Looking at SolarWinds, it’s clear that this third-party poses severe marks on impact; as an IT management suite SolarWinds has access to the entire network and all traffic running across it including personal and sensitive information. However, on likelihood, SolarWinds might score low; it’s a trusted third-party used by agencies like the NSA. As a result, an organization evaluating SolarWinds might decide that the likelihood of a breach from such a trusted third-party is low.
The lowered perception of likelihood causes an organization to decrease the overall risk for a third-party. However, we know in hindsight that these perceptions of likelihood were misplaced. Surely no one expects a trusted vendor to be compromised, but it happens and now many unprepared organizations are completely exposed.
As supply chain attacks increase with frequency across industries, organizations should resist lowering risk due to perceived lower likelihood. Complex chains of third-parties make it extremely difficult to gauge the likelihood of a breach. Instead, organizations need to rely more on impact to determine their critical third-parties. Once organizations have taken that step, they need to adopt a proactive stance and prepare for breach at those third-parties.
Preparing For Breaches
Organizations need to move towards a world where we anticipate breaches. Here we must do more than conduct annual assessments or install monitoring tools. Organizations need to run pre-mortems to plan for beaches and mitigate their impact.

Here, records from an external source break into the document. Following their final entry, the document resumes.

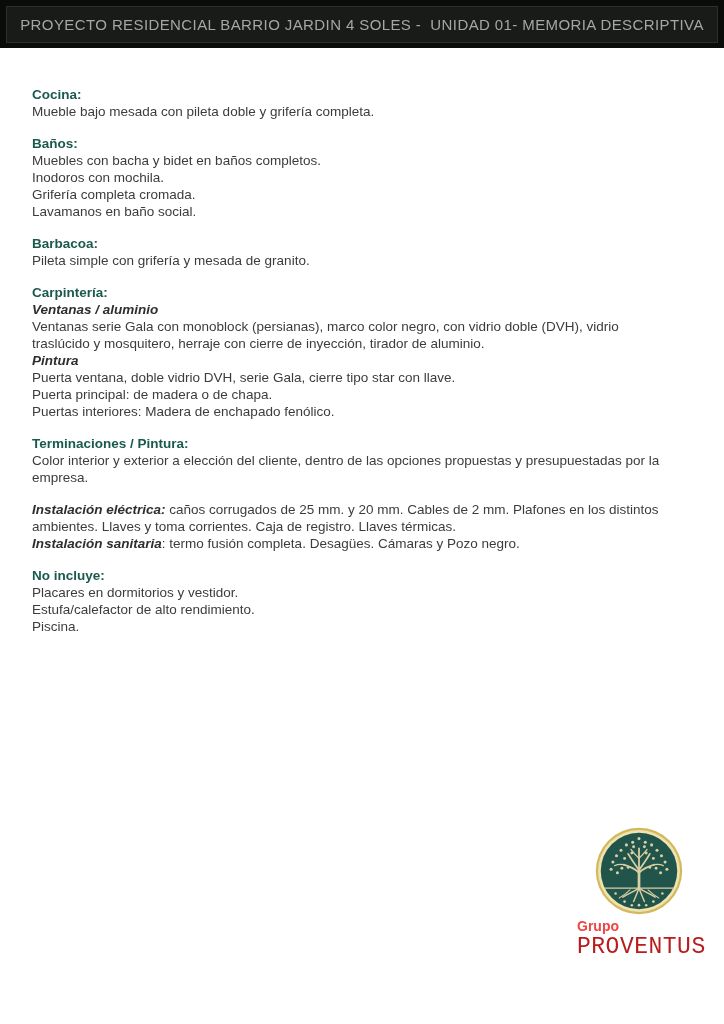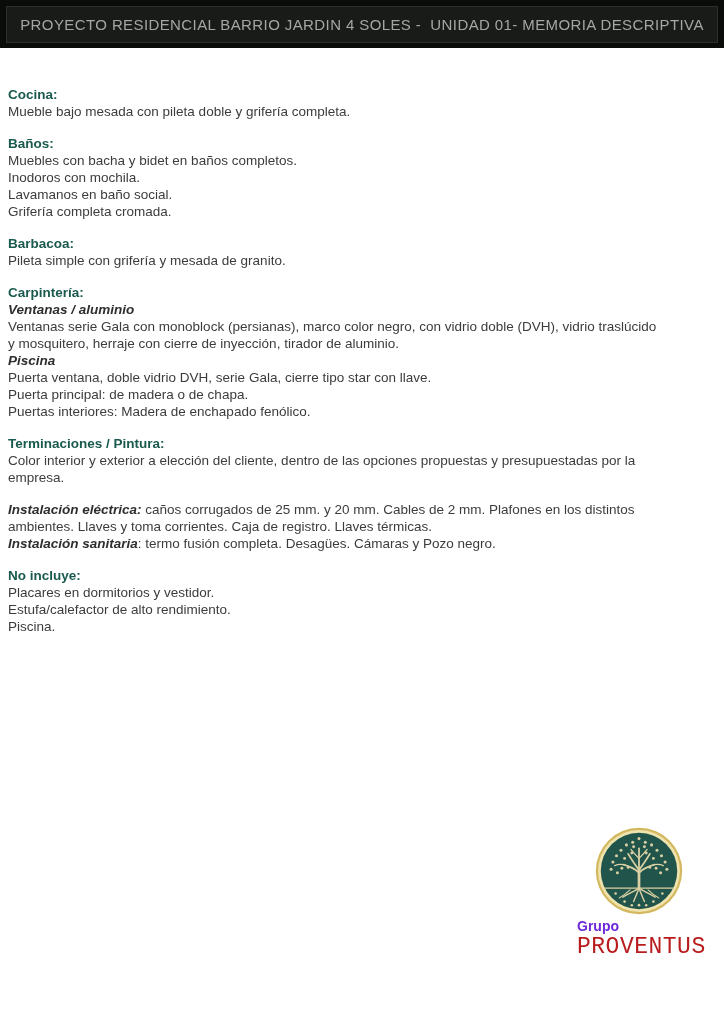--- a/index.html
+++ b/index.html
@@ -24,7 +24,7 @@
   }
   
   .doc{
-    padding:38px 20px 0 8px;box-sizing:border-box;width:685px;
+    padding:38px 20px 0 32px;box-sizing:border-box;width:685px;
   }
   .section{margin:0 0 15px 0;}
   .sec-heading{

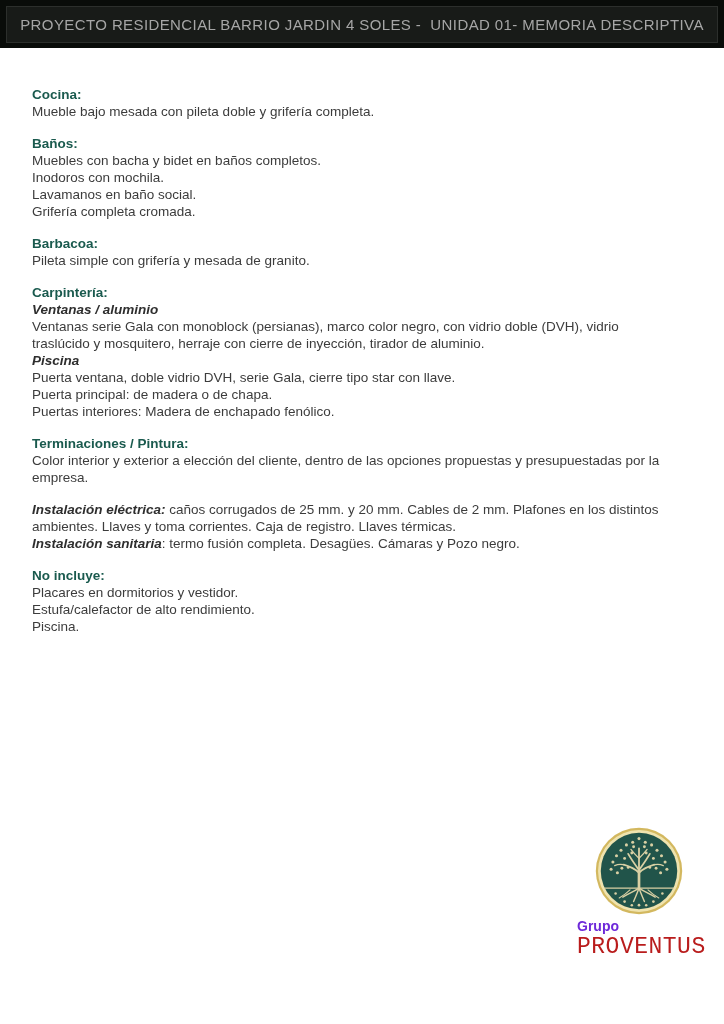--- a/index.html
+++ b/index.html
@@ -68,8 +68,8 @@
     <div>
           <div class="line">Muebles con bacha y bidet en baños completos.</div>
           <div class="line">Inodoros con mochila.</div>
+          <div class="line">Grifería completa cromada.</div>
           <div class="line">Lavamanos en baño social.</div>
-          <div class="line">Grifería completa cromada.</div>
         </div>
   </section>
 

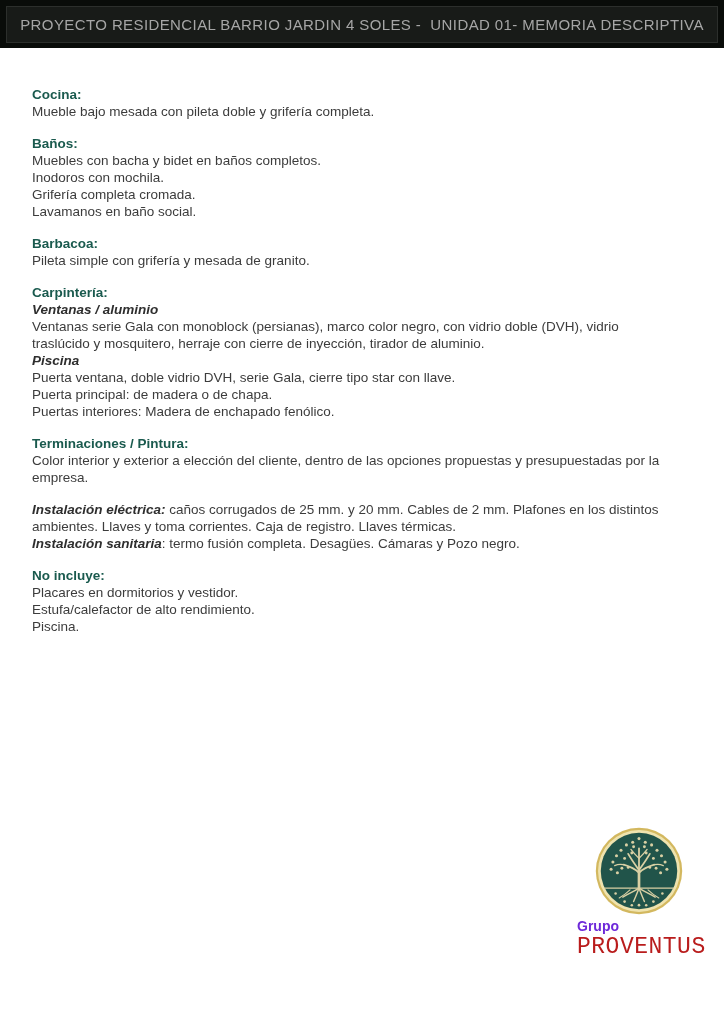--- a/index.html
+++ b/index.html
@@ -85,7 +85,7 @@
     <div>
           <div class="line"><strong>Ventanas / aluminio</strong></div>
           <div class="line">Ventanas serie Gala con monoblock (persianas), marco color negro, con vidrio doble (DVH), vidrio traslúcido y mosquitero, herraje con cierre de inyección, tirador de aluminio.</div>
-          <div class="line"><strong>Piscina</strong></div>
+          <div class="line"><strong>Pintura</strong></div>
           <div class="line">Puerta ventana, doble vidrio DVH, serie Gala, cierre tipo star con llave.</div>
           <div class="line">Puerta principal: de madera o de chapa.</div>
           <div class="line">Puertas interiores: Madera de enchapado fenólico.</div>

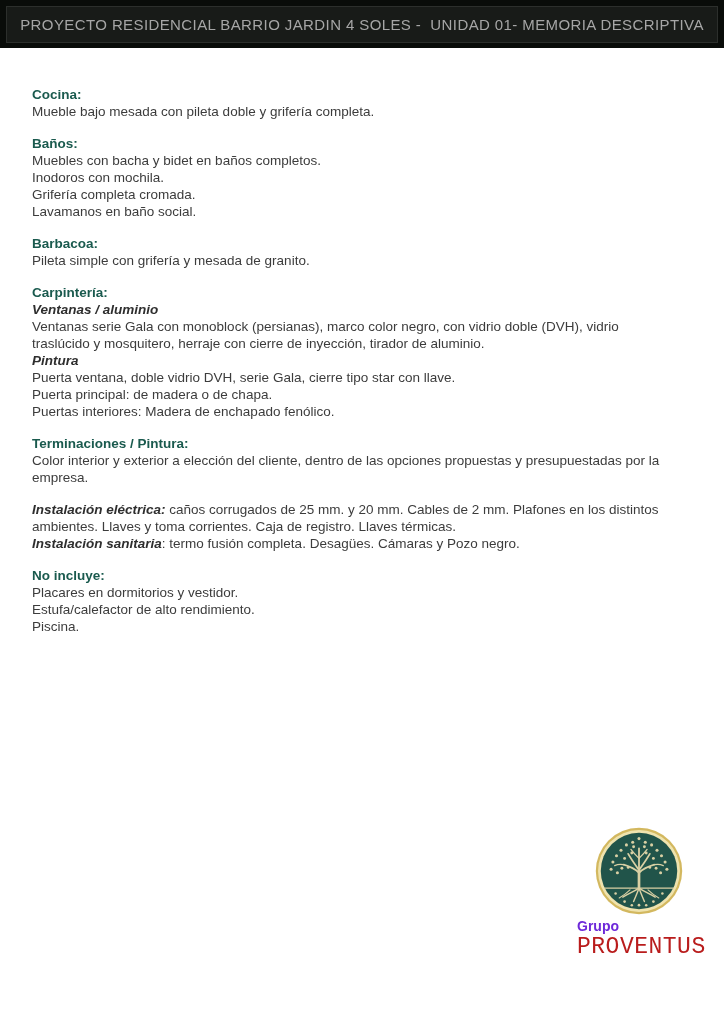--- a/index.html
+++ b/index.html
@@ -38,7 +38,7 @@
   }
   .logo-badge{display:block;margin:0 0 0 17px;width:90px;height:90px;}
   .logo-grupo{
-    color:#6d28d9;font-weight:bold;font-size:14px;line-height:15px;margin-top:3px;
+    color:#ef4444;font-weight:bold;font-size:14px;line-height:15px;margin-top:3px;
   }
   .logo-name{
     color:#b91c1c;font-family:Liberation Mono, monospace;

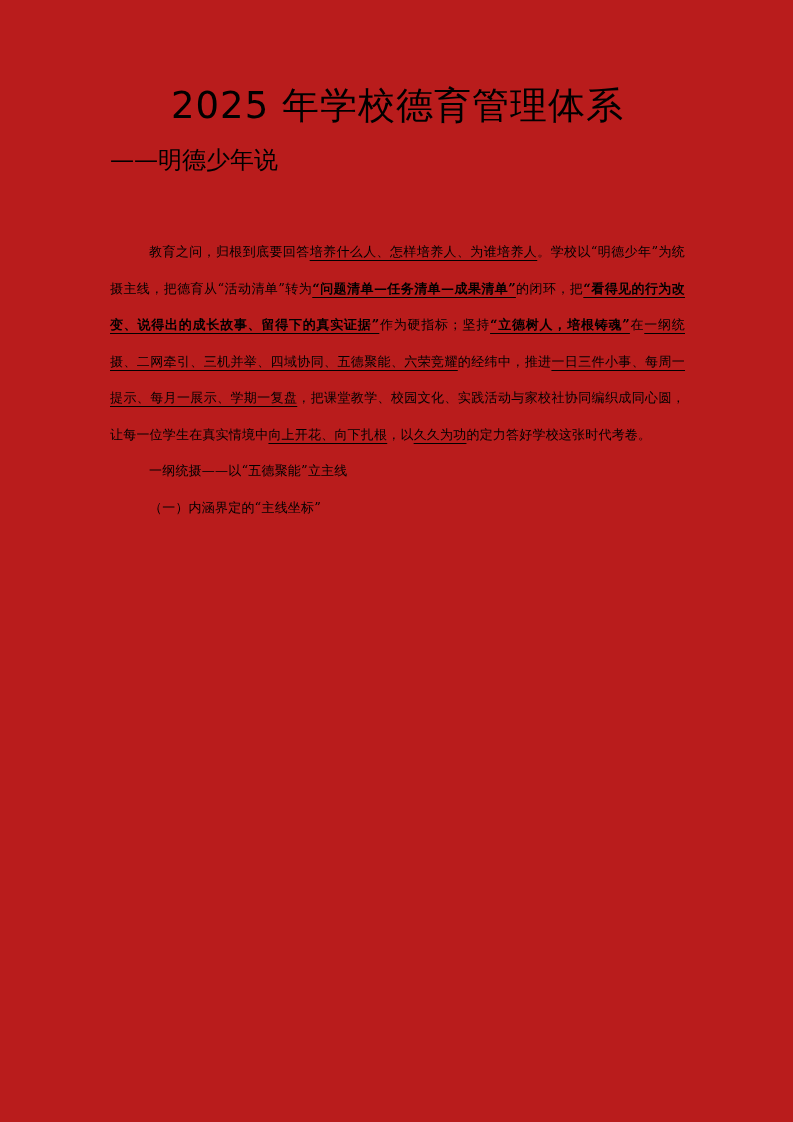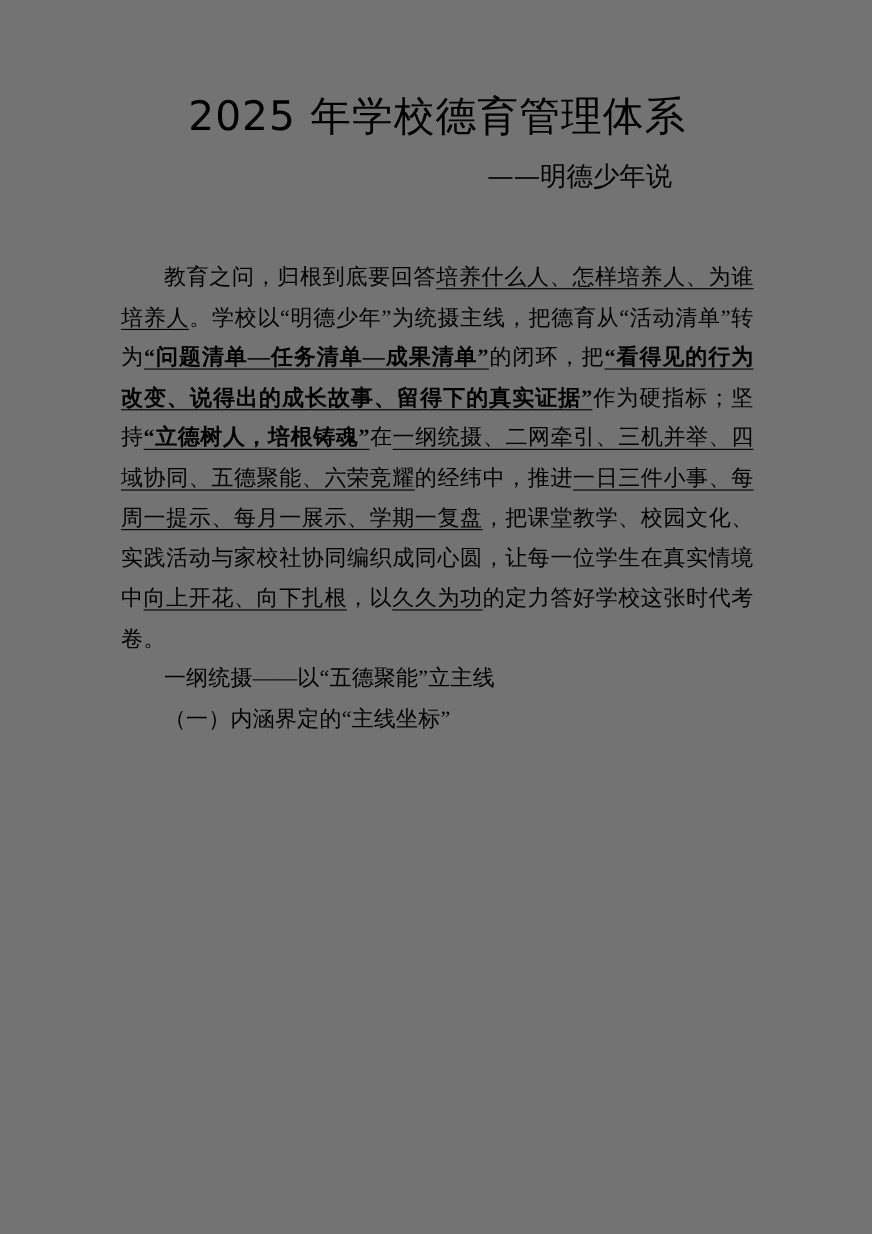--- a/index.html
+++ b/index.html
@@ -21,7 +21,7 @@
     top: 0;
     width: 793px;
     height: 1122px;
-    background: #737373;
+    background: #b91c1c;
   }
   .content {
     position: absolute;

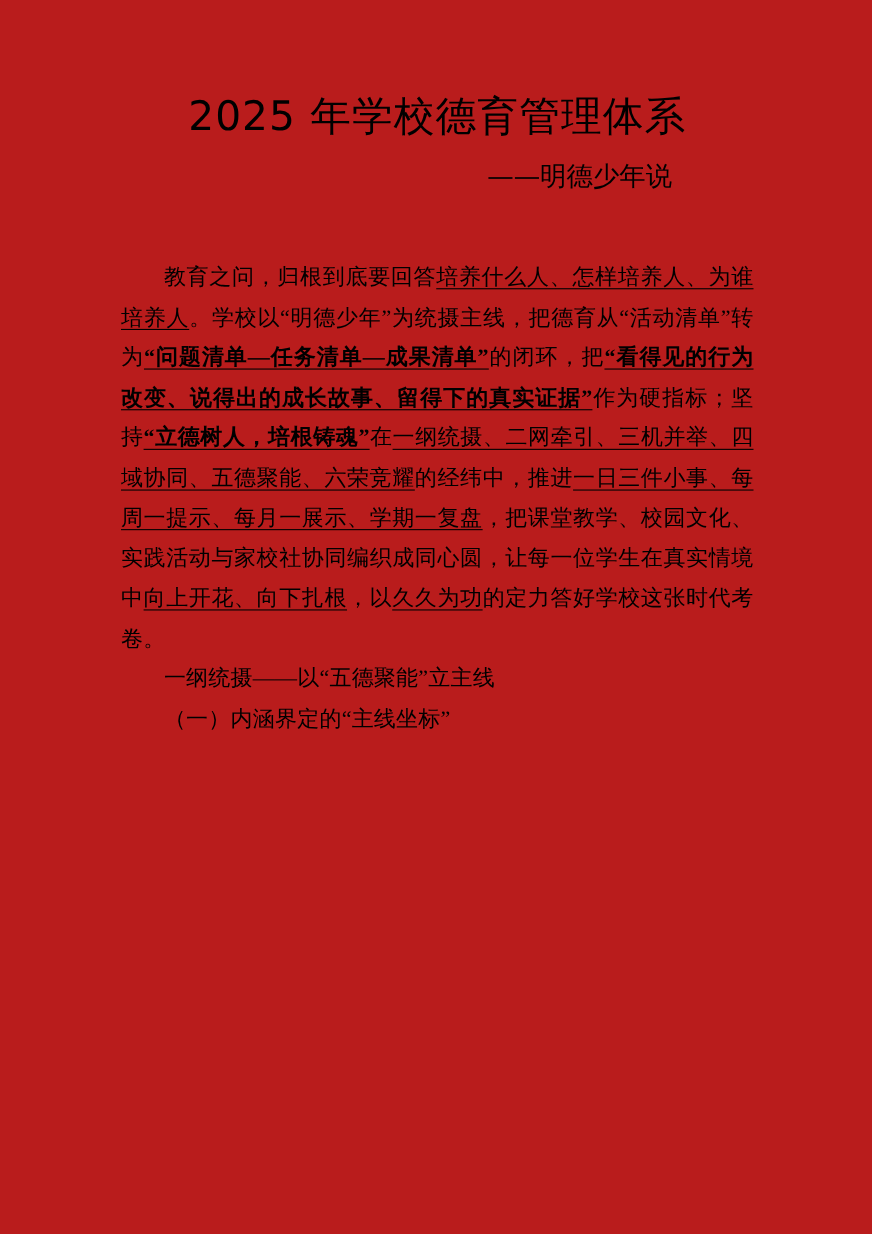--- a/index.html
+++ b/index.html
@@ -43,7 +43,6 @@
     font-family: "DejaVu Serif", serif;
     font-size: 24px;
     line-height: 40px;
-    text-align: right;
     padding-right: 74px;
     font-weight: 500;
     margin: 0;

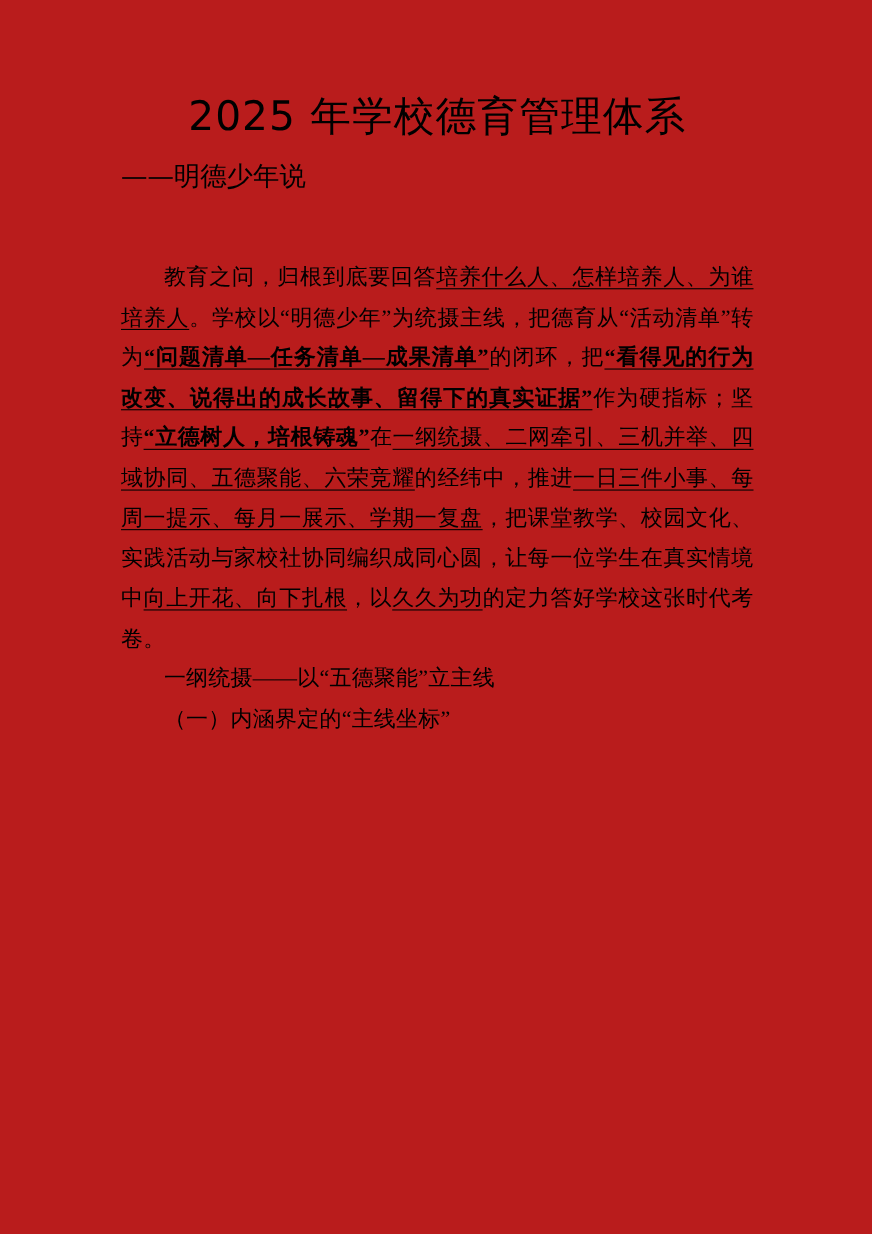--- a/index.html
+++ b/index.html
@@ -51,14 +51,13 @@
     margin-top: 54px;
   }
   p.para {
-    font-size: 20px;
+    font-size: 13px;
     line-height: 36.5px;
     text-align: justify;
     text-justify: inter-ideograph;
     margin: 0;
     text-indent: 39px;
     letter-spacing: 0.2px;
-    font-family: Liberation Serif, serif;
   }
   .u {
     text-decoration: underline;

Pre-mortems should focus on critical vendors or those with the most impact on your organization. The pre-mortem examines if the breach happens:
- What would the breach expose?
- How would your organization respond to the breach?
- What signals would indicate that a breach has occurred?
The last step represents the biggest change from traditional Vendor Risk Management in response to address supply chain attacks. Since attacks can happen across a complex chain of dependencies it’s important to plan for how to detect the attack early and respond. The worst breach is the breach you never learn about.
Concluding Thoughts
The recent breaches conducted by Russian government attackers highlight the real risks of supply chain attacks. While we cannot ward off every attack, diligent Vendor Risk Management can better prepare our teams to detect and mitigate breaches when they occur.